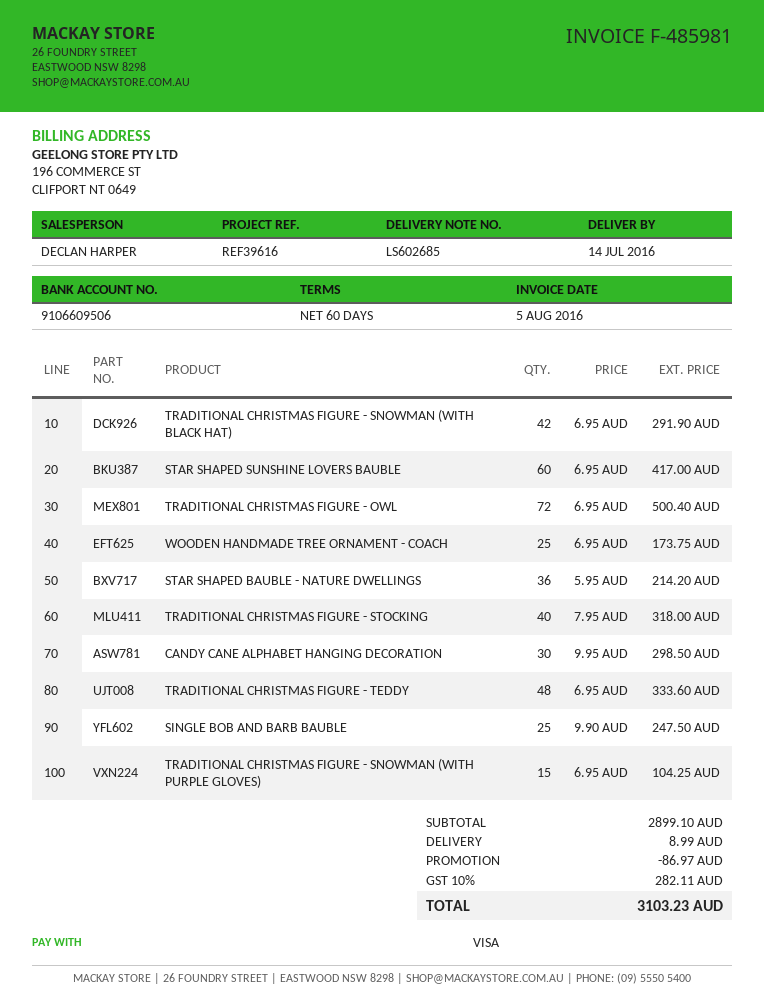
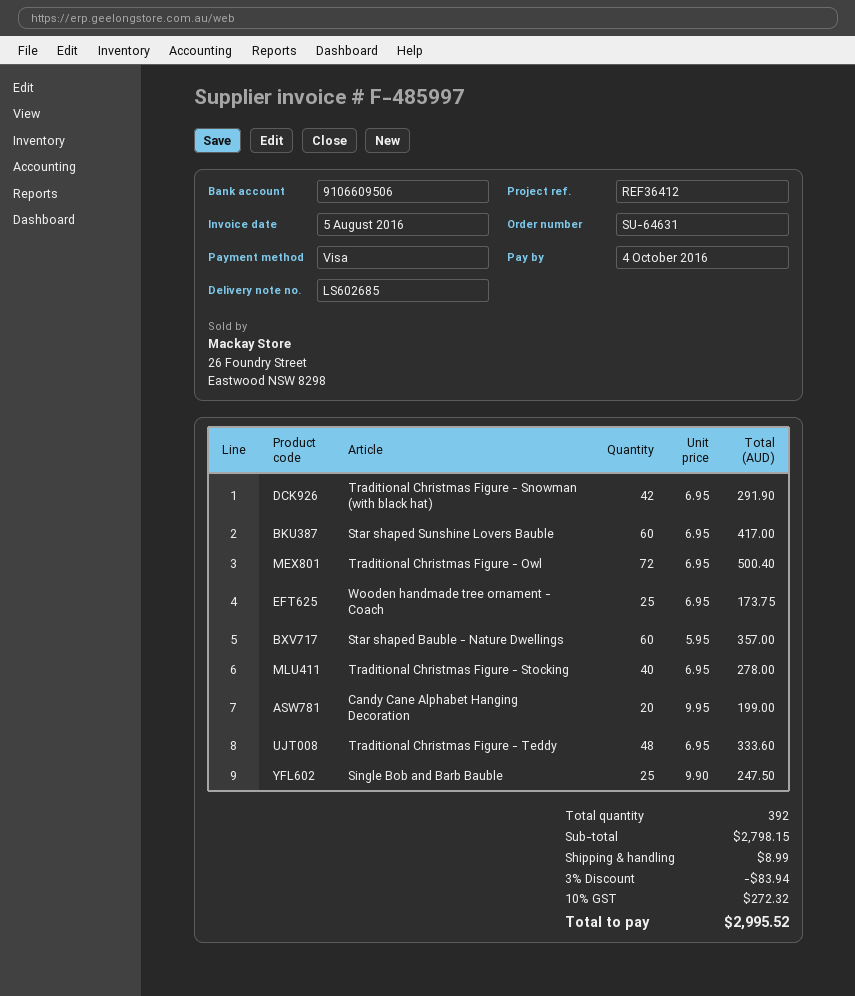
invoice number: F-485981 -> F-485997
reference: REF39616 -> REF36412
STAR SHAPED BAUBLE - NATURE DWELLINGS: 36 x 5.95 = 214.20 -> 60 x 5.95 = 357.00
TRADITIONAL CHRISTMAS FIGURE - STOCKING: 40 x 7.95 = 318.00 -> 40 x 6.95 = 278.00
CANDY CANE ALPHABET HANGING DECORATION: 30 x 9.95 = 298.50 -> 20 x 9.95 = 199.00
TRADITIONAL CHRISTMAS FIGURE - SNOWMAN (WITH PURPLE GLOVES): 15 x 6.95 = 104.25 -> none
subtotal: 2899.10 -> 2798.15
discount: 86.97 -> 83.94
tax: 10% = 282.11 -> 10% = 272.32
total: 3103.23 -> 2995.52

====

§ **About this exercise**
Provide an exact transcript of the lines from the one that holds "TRADITIONAL CHRISTMAS FIGURE - STOCKING: 40" through the final line of the data above.

§ **Problem solution**
TRADITIONAL CHRISTMAS FIGURE - STOCKING: 40 x 7.95 = 318.00 -> 40 x 6.95 = 278.00
CANDY CANE ALPHABET HANGING DECORATION: 30 x 9.95 = 298.50 -> 20 x 9.95 = 199.00
TRADITIONAL CHRISTMAS FIGURE - SNOWMAN (WITH PURPLE GLOVES): 15 x 6.95 = 104.25 -> none
subtotal: 2899.10 -> 2798.15
discount: 86.97 -> 83.94
tax: 10% = 282.11 -> 10% = 272.32
total: 3103.23 -> 2995.52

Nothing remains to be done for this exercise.